The 7 deadly sins of résumé designSo you’ve labored with sweat and tears writing your résumé, and now you’re all set to turn it into a magnificently designed creation. Unfortunately, with the freedom of modern computers and fancy software, comes huge opportunities for abuse. When it comes to résumés, both non-designers and professional designers commit some almost unforgivable sins. Here are the 7 deadly sins of résumé design and how to repent:

  1. Fancy “résumé” paper
  2. Times New Roman
  3. Teeny tiny font size
  4. Grey text
  5. Excessive decoration
  6. Weird paper size
  7. Horizontal format

1. Fancy “résumé” paper

Take a tour of any office supply store and you’ll see shelves of extravagant “résumé” papers featuring special “linen” and “parchment” finishes. Avoid these like dog poop on a New York summer sidewalk. They’re too expensive and don’t make you look extra special.

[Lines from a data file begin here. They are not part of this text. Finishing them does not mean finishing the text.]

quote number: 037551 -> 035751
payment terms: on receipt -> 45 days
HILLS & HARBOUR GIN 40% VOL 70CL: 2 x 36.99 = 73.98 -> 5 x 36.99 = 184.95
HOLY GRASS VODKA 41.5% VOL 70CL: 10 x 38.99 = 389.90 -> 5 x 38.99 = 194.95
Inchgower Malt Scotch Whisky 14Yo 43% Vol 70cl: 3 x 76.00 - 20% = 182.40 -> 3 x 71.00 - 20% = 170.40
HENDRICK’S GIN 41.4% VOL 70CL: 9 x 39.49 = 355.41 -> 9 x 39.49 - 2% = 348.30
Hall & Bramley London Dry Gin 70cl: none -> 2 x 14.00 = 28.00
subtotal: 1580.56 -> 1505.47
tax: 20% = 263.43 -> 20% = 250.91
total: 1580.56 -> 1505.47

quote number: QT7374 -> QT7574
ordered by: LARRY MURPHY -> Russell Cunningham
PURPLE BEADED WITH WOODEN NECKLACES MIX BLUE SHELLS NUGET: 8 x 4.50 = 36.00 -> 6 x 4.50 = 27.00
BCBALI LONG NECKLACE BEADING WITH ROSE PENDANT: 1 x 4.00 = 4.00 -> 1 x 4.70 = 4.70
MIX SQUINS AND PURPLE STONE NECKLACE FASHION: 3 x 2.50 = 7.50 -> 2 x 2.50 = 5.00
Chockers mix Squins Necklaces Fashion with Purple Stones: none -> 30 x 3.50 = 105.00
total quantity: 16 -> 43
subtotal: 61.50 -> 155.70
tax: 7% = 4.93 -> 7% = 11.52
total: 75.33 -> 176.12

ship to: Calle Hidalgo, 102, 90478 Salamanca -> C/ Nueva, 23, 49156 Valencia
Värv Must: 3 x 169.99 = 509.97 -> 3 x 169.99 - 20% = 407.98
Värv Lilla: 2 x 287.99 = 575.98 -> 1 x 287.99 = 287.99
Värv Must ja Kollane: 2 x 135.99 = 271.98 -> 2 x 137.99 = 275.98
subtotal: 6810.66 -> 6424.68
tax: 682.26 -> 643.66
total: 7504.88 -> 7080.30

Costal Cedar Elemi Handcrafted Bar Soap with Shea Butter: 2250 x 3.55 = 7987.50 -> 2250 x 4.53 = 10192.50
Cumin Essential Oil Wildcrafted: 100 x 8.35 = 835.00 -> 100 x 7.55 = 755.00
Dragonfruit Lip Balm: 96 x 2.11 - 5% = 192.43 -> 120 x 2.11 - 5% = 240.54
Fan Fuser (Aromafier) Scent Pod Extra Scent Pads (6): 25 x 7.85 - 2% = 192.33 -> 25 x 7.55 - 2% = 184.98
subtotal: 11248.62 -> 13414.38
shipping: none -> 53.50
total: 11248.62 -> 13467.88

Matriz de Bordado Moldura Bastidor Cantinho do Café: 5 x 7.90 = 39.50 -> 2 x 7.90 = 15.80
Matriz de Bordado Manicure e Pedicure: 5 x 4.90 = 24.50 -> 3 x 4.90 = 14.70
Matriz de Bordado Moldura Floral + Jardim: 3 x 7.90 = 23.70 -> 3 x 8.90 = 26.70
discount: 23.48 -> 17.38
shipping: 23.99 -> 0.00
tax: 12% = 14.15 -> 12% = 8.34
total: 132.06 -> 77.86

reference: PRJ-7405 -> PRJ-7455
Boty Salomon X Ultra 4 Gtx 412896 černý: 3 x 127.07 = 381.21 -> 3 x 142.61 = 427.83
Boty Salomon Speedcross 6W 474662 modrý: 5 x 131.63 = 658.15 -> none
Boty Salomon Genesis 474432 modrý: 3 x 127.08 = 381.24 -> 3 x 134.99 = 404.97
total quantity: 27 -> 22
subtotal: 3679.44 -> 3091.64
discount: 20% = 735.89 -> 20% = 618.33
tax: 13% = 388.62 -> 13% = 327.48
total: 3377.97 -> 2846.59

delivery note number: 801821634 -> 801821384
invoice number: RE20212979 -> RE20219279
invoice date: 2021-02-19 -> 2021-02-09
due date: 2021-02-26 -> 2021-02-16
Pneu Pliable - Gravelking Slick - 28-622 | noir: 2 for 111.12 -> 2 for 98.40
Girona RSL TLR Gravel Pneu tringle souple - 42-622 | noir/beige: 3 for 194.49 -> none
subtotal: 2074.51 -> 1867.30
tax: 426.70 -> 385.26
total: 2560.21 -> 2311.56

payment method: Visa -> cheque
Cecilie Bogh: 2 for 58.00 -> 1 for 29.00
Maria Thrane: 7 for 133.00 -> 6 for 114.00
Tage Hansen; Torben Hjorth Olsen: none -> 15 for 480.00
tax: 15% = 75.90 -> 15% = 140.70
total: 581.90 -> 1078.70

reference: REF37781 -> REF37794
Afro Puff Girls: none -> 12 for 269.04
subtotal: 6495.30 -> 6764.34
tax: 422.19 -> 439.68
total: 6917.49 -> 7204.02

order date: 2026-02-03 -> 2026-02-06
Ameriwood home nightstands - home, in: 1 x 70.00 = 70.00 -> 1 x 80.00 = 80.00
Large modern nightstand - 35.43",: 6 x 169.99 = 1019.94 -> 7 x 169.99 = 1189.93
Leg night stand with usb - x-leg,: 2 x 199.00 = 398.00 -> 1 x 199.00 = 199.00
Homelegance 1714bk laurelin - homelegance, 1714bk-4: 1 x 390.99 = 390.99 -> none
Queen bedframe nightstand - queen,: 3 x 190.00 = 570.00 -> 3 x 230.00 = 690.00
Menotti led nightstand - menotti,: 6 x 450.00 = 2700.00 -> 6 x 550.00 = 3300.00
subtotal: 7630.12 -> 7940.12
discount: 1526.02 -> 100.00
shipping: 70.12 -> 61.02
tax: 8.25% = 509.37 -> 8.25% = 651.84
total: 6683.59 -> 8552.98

To repent: Save your money and get paper with a plain smooth finish. It can be slightly heavier than regular copy paper, but not stiff as a board. An ever so slight hint of cream is fine. It’ll make your resume easier on the eyes than the super-ultra-pure-snow-driven white paper many designers are fond of. I prefer Neenah Classic Crest in Natural White with a Super Smooth finish. Never ever use pink paper with strawberry scent.

2. Times New Roman

The default typeface in Microsoft Word is Times New Roman, and thus it’s the default for most résumés. It’s a tragedy, because Times’s letterspacing and wordspacing is wretched in Word. The result is an unharmonious mess.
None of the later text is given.